Saeviomagy:
"If one of those spells is teleport, then it's an 8th level spell."
Your point is?
"For an 8th level spell slot you could have fired off a symbol spell."
If I have more than one 8th level spell slot maybe I'll do that too. Or maybe I'll use that other 8th level slot for a horrid wilting, since I can do that from 1000' away (more on this latter). Then I'll bounce out on the same round. If I can also quicken spells, maybe I'll do that too. If you haven't nerfed haste, maybe I'll toss something else while I'm leave.
"And this is a good tactic how?"
I just hit you with my highest level spell, a quickened spell, maybe an extra spell from haste, and up to 4 other 1st-4th level spells and teleported out before you even knew I was there or could do anything about it.
"You'd need to be guessing where your opponents were going to be."
That's called reconaissance.

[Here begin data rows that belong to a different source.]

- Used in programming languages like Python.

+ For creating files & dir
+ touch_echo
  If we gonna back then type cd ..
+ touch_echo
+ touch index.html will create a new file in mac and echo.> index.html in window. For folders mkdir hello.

Anyone with decent stealth ability and fair access to divination spells ought to be fairly well advantaged there.
"You'd still be spotted and heard when you cast the spells, not when they take effect later. "

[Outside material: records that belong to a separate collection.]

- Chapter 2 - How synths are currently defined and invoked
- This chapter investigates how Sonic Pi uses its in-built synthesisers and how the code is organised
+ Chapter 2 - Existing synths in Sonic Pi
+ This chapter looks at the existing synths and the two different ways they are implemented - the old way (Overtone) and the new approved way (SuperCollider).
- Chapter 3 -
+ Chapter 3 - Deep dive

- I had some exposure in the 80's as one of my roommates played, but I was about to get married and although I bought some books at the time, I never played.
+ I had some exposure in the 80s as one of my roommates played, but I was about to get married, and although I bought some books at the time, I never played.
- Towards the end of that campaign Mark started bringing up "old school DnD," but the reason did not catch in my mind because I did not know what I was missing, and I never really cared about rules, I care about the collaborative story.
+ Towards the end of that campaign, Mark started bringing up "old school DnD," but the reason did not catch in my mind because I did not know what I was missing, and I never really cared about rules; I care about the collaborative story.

Excuse me but no. Any character built around this concept would have taken that into account. If I'm casting 8th level spells then I can hit a target with a medium range spell from 250 ft (Cloudkill, Confusion, Glitterdust, Hold Person, Evard's Black Tentacles, Dispel Magic, Dominate Person, Stinking Cloud, Web, Wall of Ice, Wall of Iron, Wall of Stone, etc.). I can hit them with a long range spell from 1000 ft (Fireball, Pyrotechnics, Silent Image, Telekinesis). Both are more than sufficiently far away to conceal myself in some fashion and make it more than difficult to hear my verbal components. Under the (broken) spot/listen check rules, I dare say that even an epic level character is going to have a hard time noticing me from long range - but any reasonable rules are going to make someone 300+ yards away with 75% cover or better a tough thing to spot. And unless it is perfectly quiet in the environment, even if they did hear my distant verbal components it would be an extraordinary feat to hear and distinguish the sounds of spell casting over other normal sounds of the city or any other noisy environment. I doubt any ordinary character could make the combined listen and spellcraft checks necessary to do it, and that's assuming you didn't force a wisdom check to notice the sound as unusual in the first place.
"Your opponents are going to move about."

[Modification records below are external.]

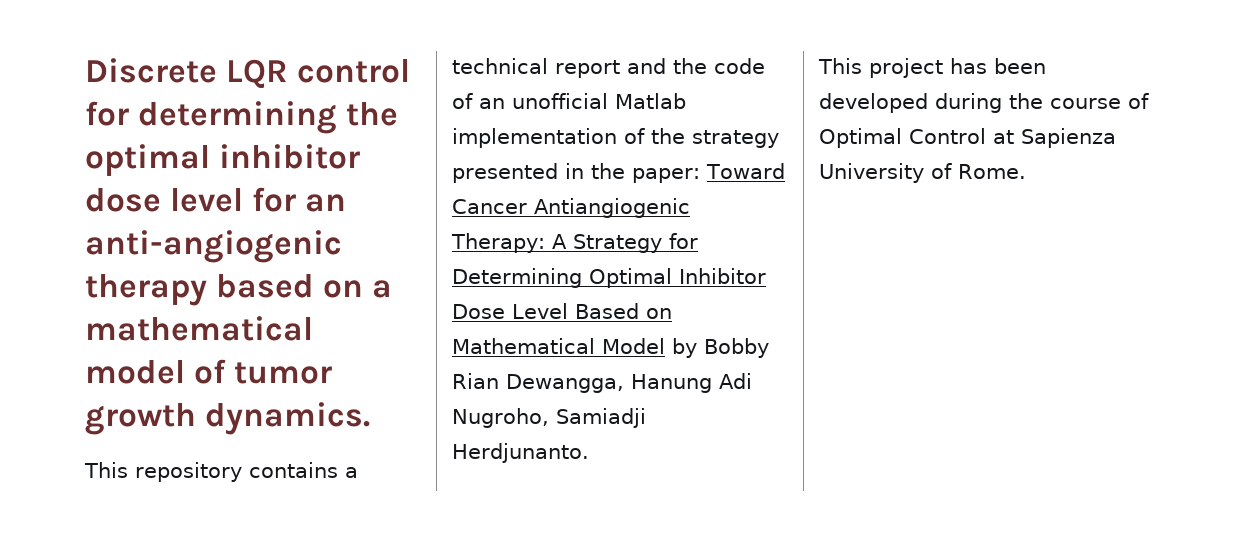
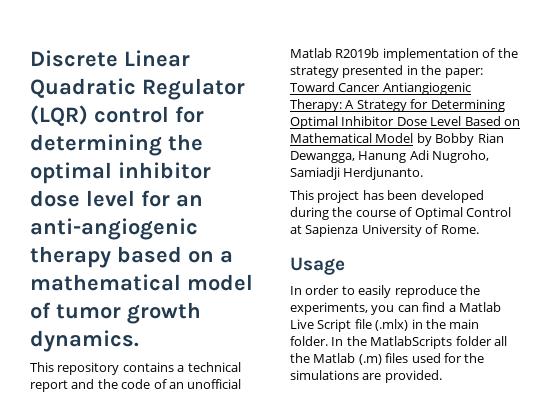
- Discrete LQR control for determining the optimal inhibitor dose level for an anti-angiogenic therapy based on a mathematical model of tumor growth dynamics.
+ Discrete Linear Quadratic Regulator (LQR) control for determining the optimal inhibitor dose level for an anti-angiogenic therapy based on a mathematical model of tumor growth dynamics.
- This repository contains a technical report and the code of an unofficial Matlab implementation of the strategy presented in the paper: Toward Cancer Antiangiogenic Therapy: A Strategy for Determining Optimal Inhibitor Dose Level Based on Mathematical Model by Bobby Rian Dewangga, Hanung Adi Nugroho, Samiadji Herdjunanto.
+ This repository contains a technical report and the code of an unofficial Matlab R2019b implementation of the strategy presented in the paper: Toward Cancer Antiangiogenic Therapy: A Strategy for Determining Optimal Inhibitor Dose Level Based on Mathematical Model by Bobby Rian Dewangga, Hanung Adi Nugroho, Samiadji Herdjunanto.
+ Usage
+ In order to easily reproduce the experiments, you can find a Matlab Live Script file (.mlx) in the main folder. In the MatlabScripts folder all the Matlab (.m) files used for the simulations are provided.

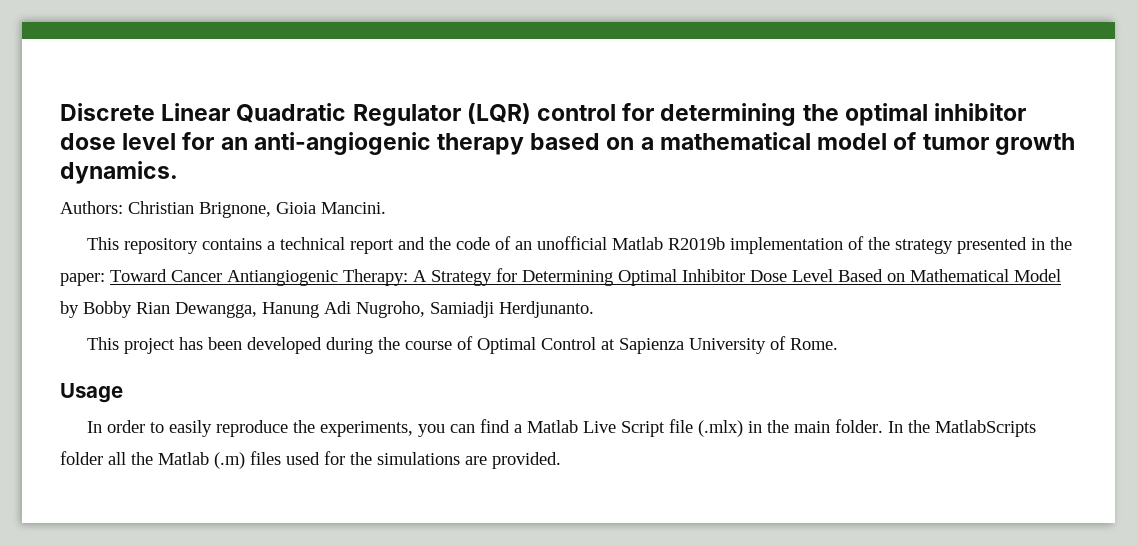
+ Authors: Christian Brignone, Gioia Mancini.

Then I wait around for them to start doing something that involves them not moving for at least half a minute or so - cooking dinner, praying, memorizing spells, talking with a merchant in the market, eating dinner, dressing wounds, sharpening weapons, sleeping, releiving themselves, bathing, ect. I can be pretty sure to encounter such a situation eventually for any realistic campaign against any sort of target that this sort of character is designed to go up against.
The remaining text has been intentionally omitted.